* **Supplied material**
----
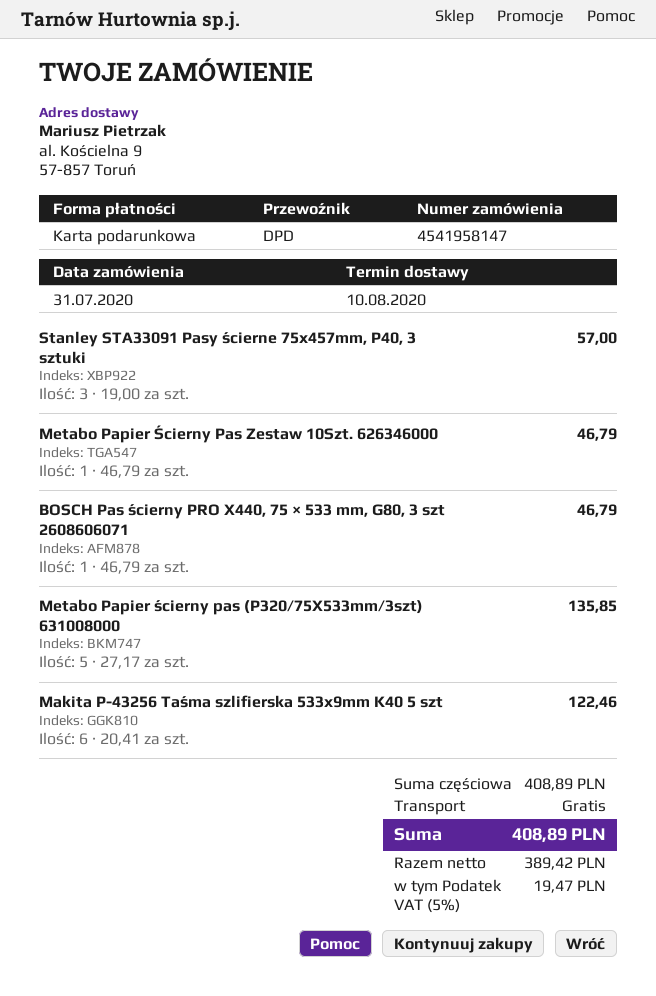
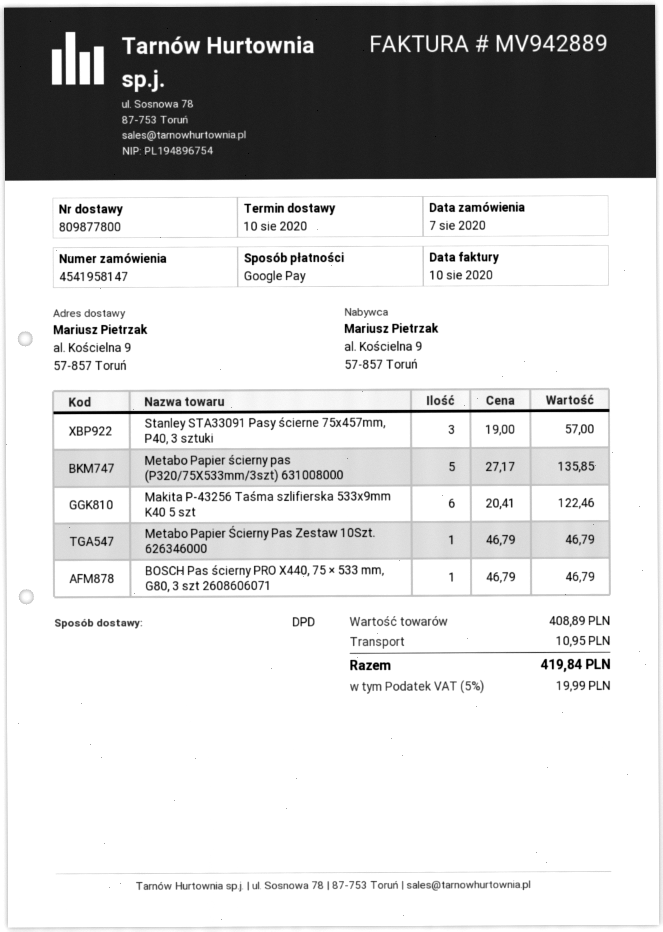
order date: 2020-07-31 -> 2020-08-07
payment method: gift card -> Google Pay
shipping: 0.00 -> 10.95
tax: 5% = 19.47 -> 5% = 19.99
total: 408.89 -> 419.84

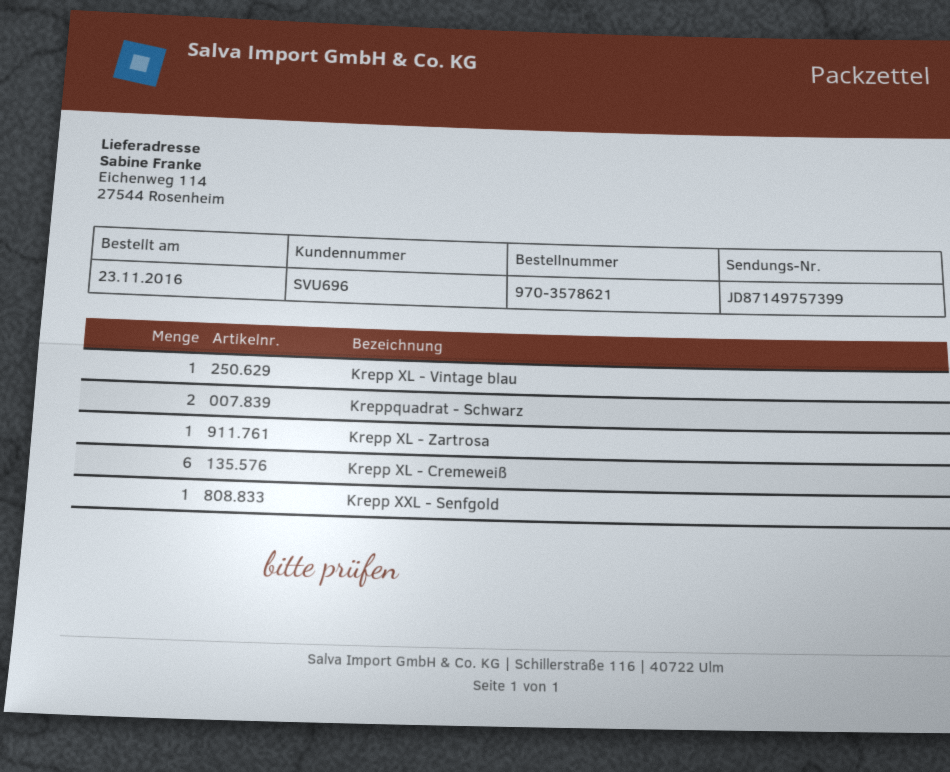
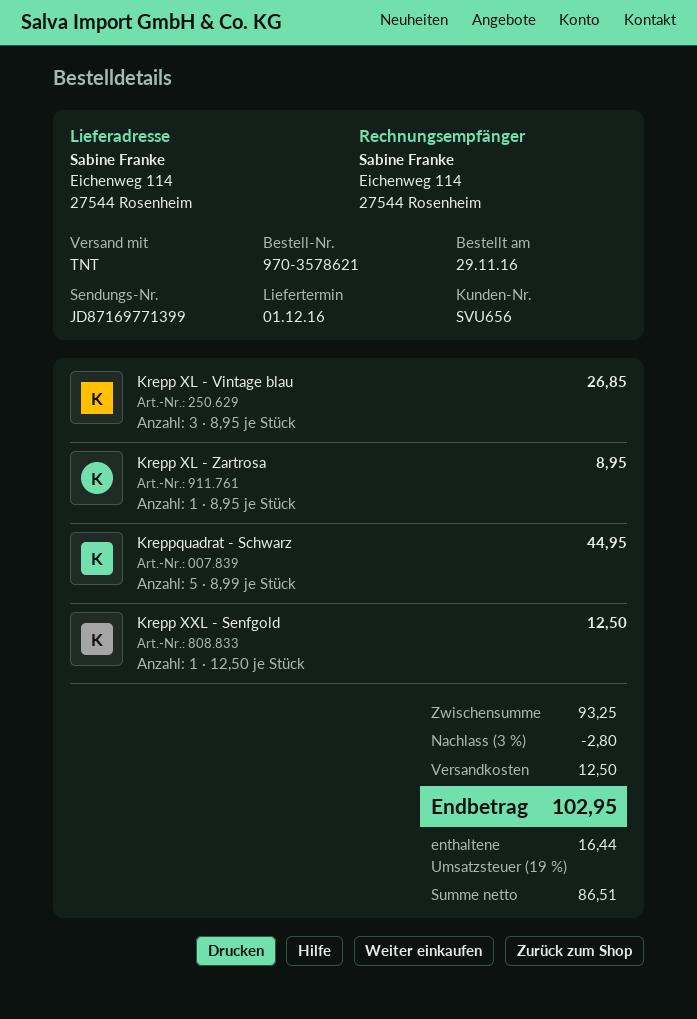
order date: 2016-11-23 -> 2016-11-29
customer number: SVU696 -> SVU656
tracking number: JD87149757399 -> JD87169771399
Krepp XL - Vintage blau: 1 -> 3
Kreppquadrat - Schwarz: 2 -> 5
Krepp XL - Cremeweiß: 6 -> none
----
* **Task details**
In the listing, find every line with the word "number" and return it.

* **Result for this task**
customer number: SVU696 -> SVU656
tracking number: JD87149757399 -> JD87169771399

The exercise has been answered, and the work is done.